To understand why different EKLF mutations can result in such dramatically different phenotypes, we analyzed the binding affinity of recombinant forms of EKLF ZF domains (EKLF ZF) to a Hex-labeled oligonucleotide containing the β-globin promoter EKLF recognition sequence and surrounding residues.
Missense mutations in EKLF associated with the InLu phenotype eliminate DNA binding to the β-globin promoter
Stopped flow kinetic analyses were initially performed for WT and InLu mutant EKLF ZF proteins. Changes in fluorescence associated with protein/DNA complex formation were monitored to provide an indication of variations in binding affinity of WT and mutant EKLF for their target DNA sequence. A significant increase in the amplitude of fluorescence, indicating complex formation, was detected for WT EKLF but was much reduced for the R328H, R328L, and R331G mutants (Figure 2A). Observed rate constants for the binding of WT and E325K EKLF to the β-globin oligonucleotide did not increase with increasing protein concentration (data not shown), suggesting that initial complex formation was probably followed by rate-limiting conformational changes. This is consistent with the observed mode of binding of ZF proteins to DNA in which the ZF motifs bind and subsequently wrap around a promoter sequence (see “Structural basis for changes in binding affinity in mutant EKLFs”). This complex mode of recognition complicated the calculation of reliable association constants from these stopped flow data.

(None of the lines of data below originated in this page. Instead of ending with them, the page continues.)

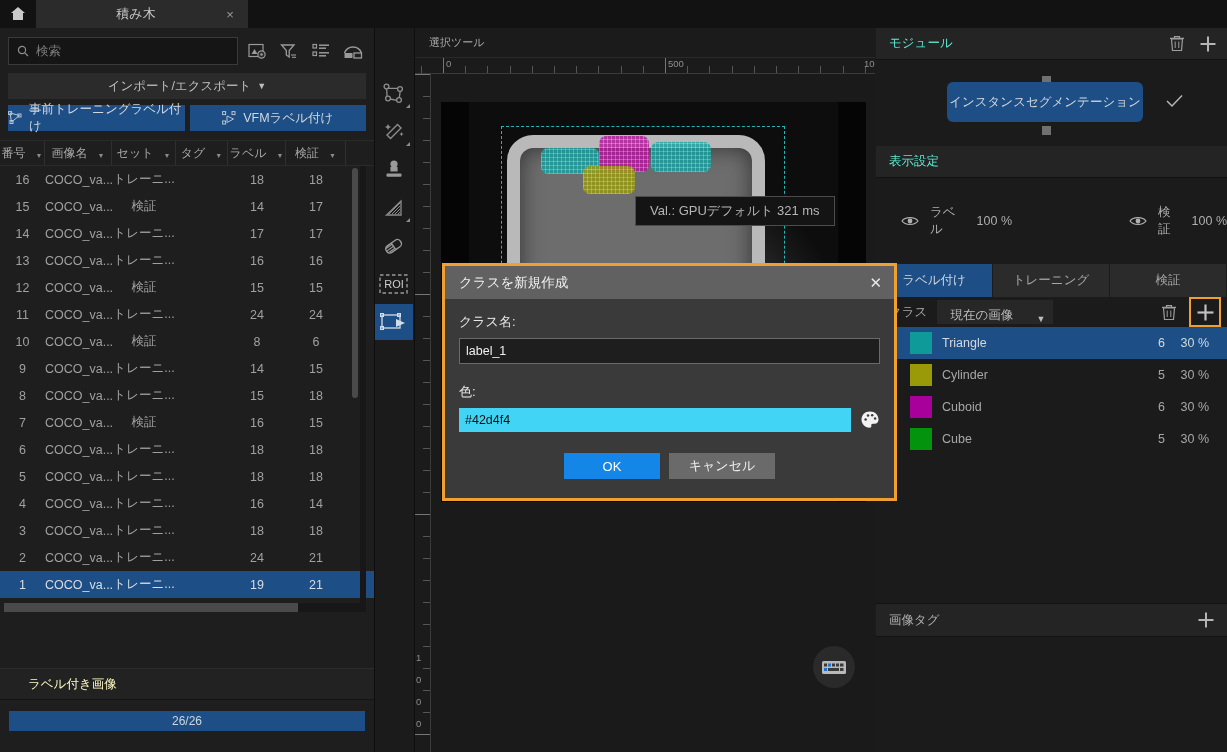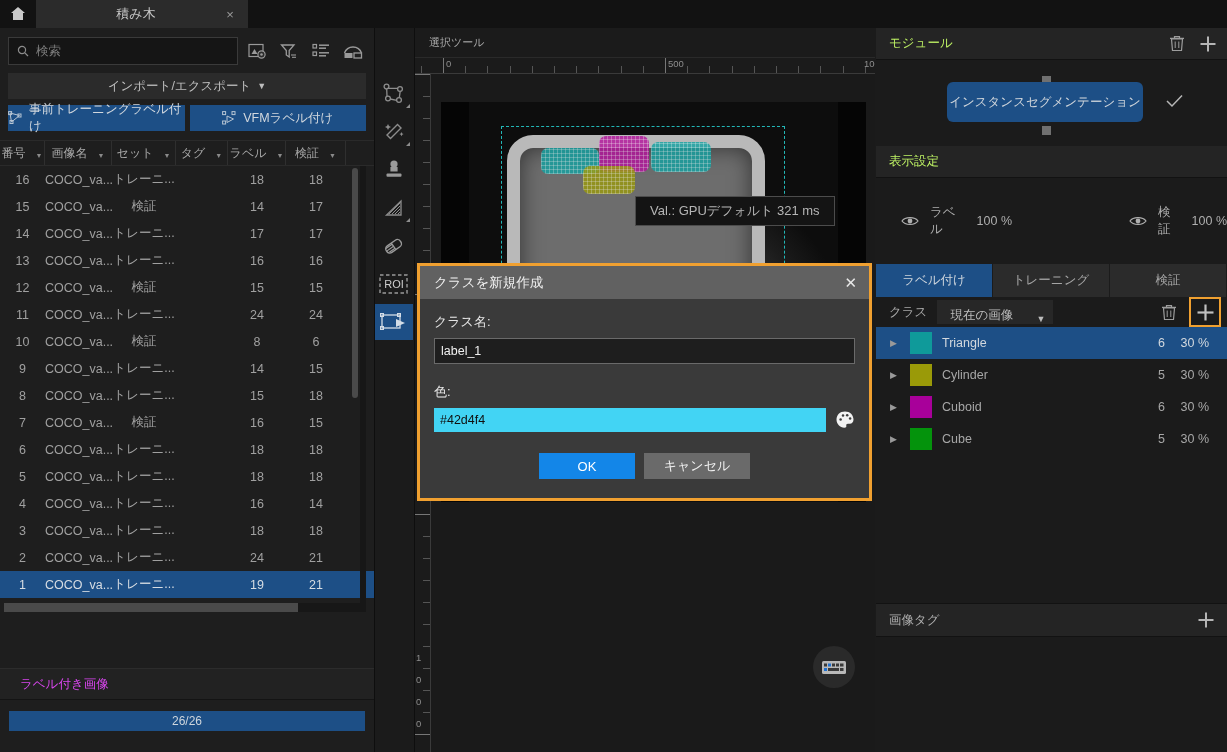--- a/index.html
+++ b/index.html
@@ -181,7 +181,7 @@
   .panel-bar {
     height: 32px; background: #242424; display: flex; align-items: center;
     padding: 0 10px 0 13px; border-bottom: 1px solid #121212;
-    font-size: 12.5px; color: #bef264;
+    font-size: 12.5px; color: #5eead4;
   }
   .panel-bar .spacer { flex: 1; }
   .module-area { height: 86px; position: relative; background: #1b1b1b; }

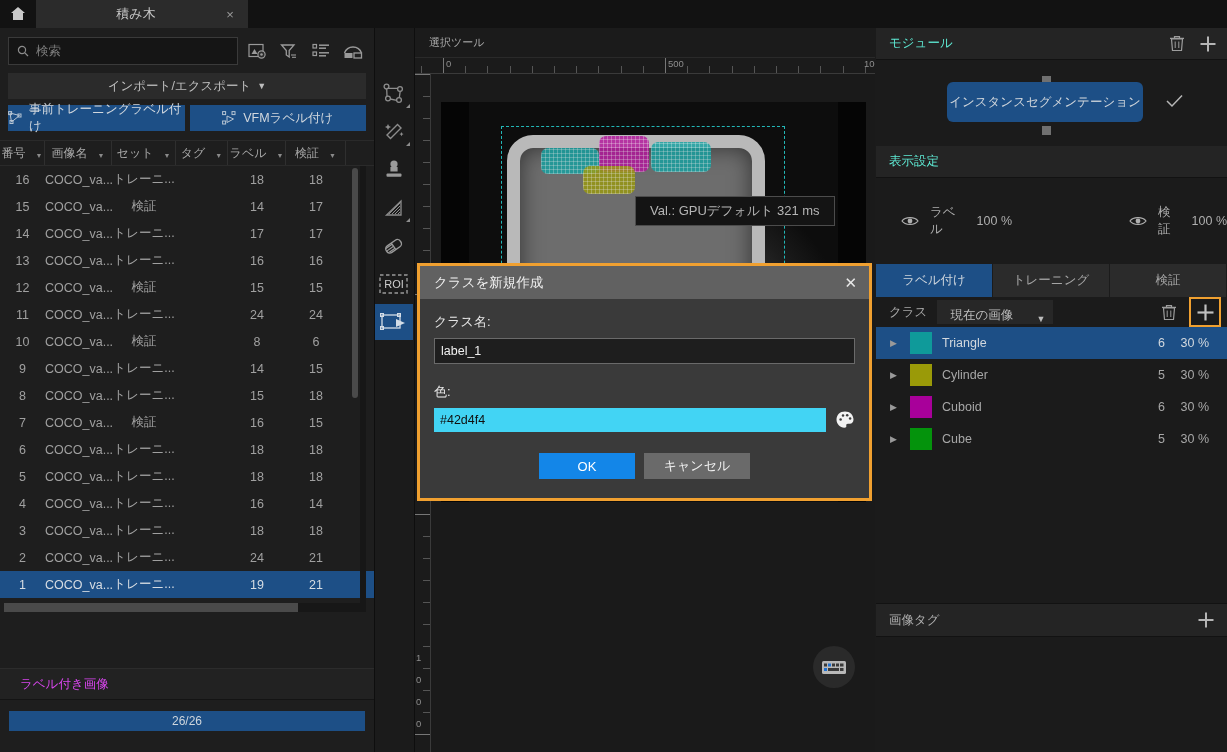--- a/index.html
+++ b/index.html
@@ -236,7 +236,7 @@
 
   
   .dialog-outer {
-    position: absolute; left: 417px; top: 263px; width: 455px; height: 238px;
+    position: absolute; left: 442px; top: 263px; width: 455px; height: 238px;
     border: 3px solid #f0a030; background: #3a3a3a;
   }
   .dialog-title {

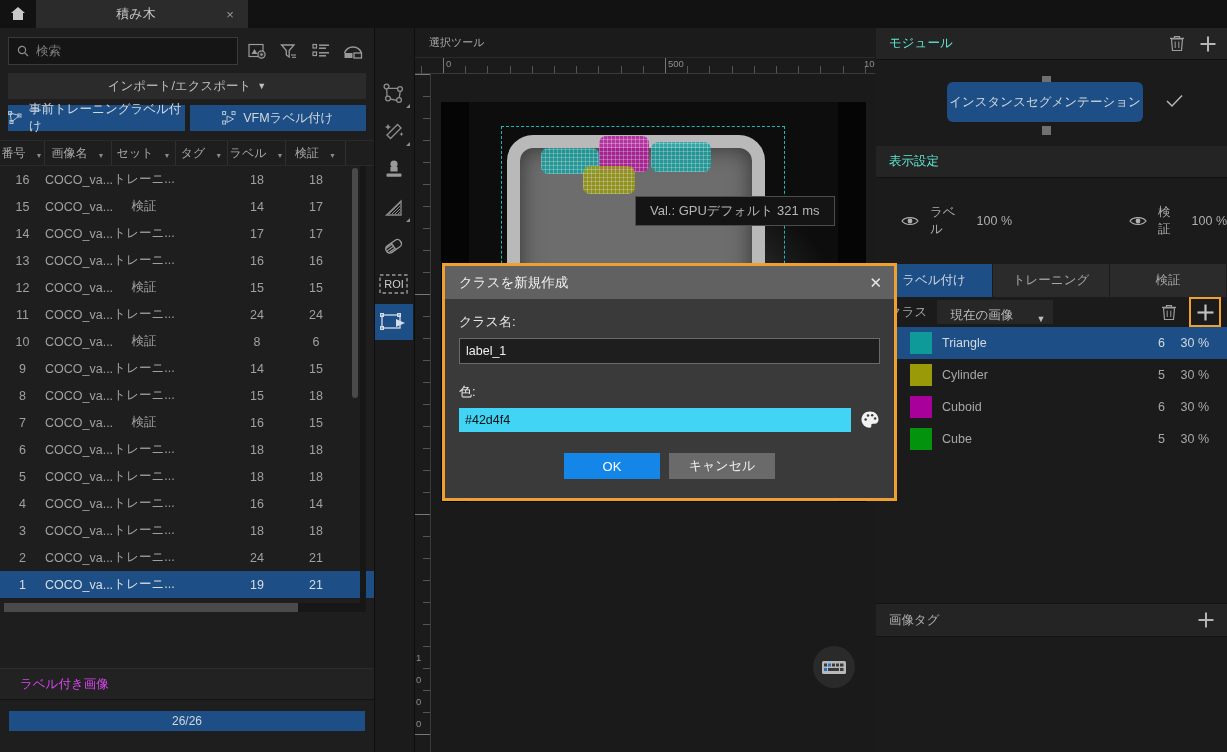--- a/index.html
+++ b/index.html
@@ -87,8 +87,8 @@
 
   .labeled-header {
     position: absolute; left: 0; bottom: 52px; width: 374px; height: 32px;
-    background: #222; display: flex; align-items: center; padding-left: 20px;
-    border-top: 1px solid #2c2c2c; border-bottom: 1px solid #141414; font-size: 12.5px; color: #d946ef;
+    background: #222; display: flex; align-items: center; padding-left: 28px;
+    border-top: 1px solid #2c2c2c; border-bottom: 1px solid #141414; font-size: 12.5px; color: #fef9c3;
   }
   .progress-wrap { position: absolute; left: 0; bottom: 0; width: 374px; height: 52px; background: #1e1e1e; }
   .progress {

Quantitative analysis was therefore performed by saturation fluorescent-EMSA (fluorescent electrophoretic mobility shift assay [fEMSA]; Figure 2B). WT EKLF ZF interacted strongly with the β-globin oligonucleotide (n = 6) with a dissociation constant (Kd) determined from protein-DNA binding curves of 125.6 ± 14.7nM and Scatchard transformation of 120.4nM (Figure 2C). Binding of R331G, R328L, and R328H EKLF ZF (n = 3) was either absent or too low to calculate dissociation constants. Specificity of binding was confirmed using a scrambled β-globin oligonucleotide.
The missense mutation K332Q associated with mild anemia has near-normal binding to the β-globin promoter
The missense mutation E325K associated with severe CDA retains binding for the β-globin promoter but with reduced affinity
Initial stopped flow kinetic analyses with the β-globin oligonucleotide showed a significant increase in the amplitude of fluorescence with the E325K EKLF ZF protein. Complex formation was slightly less than WT levels, although substantially more was seen with the InLu mutant proteins (Figure 2A). Quantitative fEMSA gave a Kd of 1286 ± 413.1nM and 1410nM from protein-DNA binding curves and Scatchard transformation, respectively (Figure 2C), indicating a 10-fold reduction in binding to the β-globin oligonucleotide compared with WT EKLF (Table 1).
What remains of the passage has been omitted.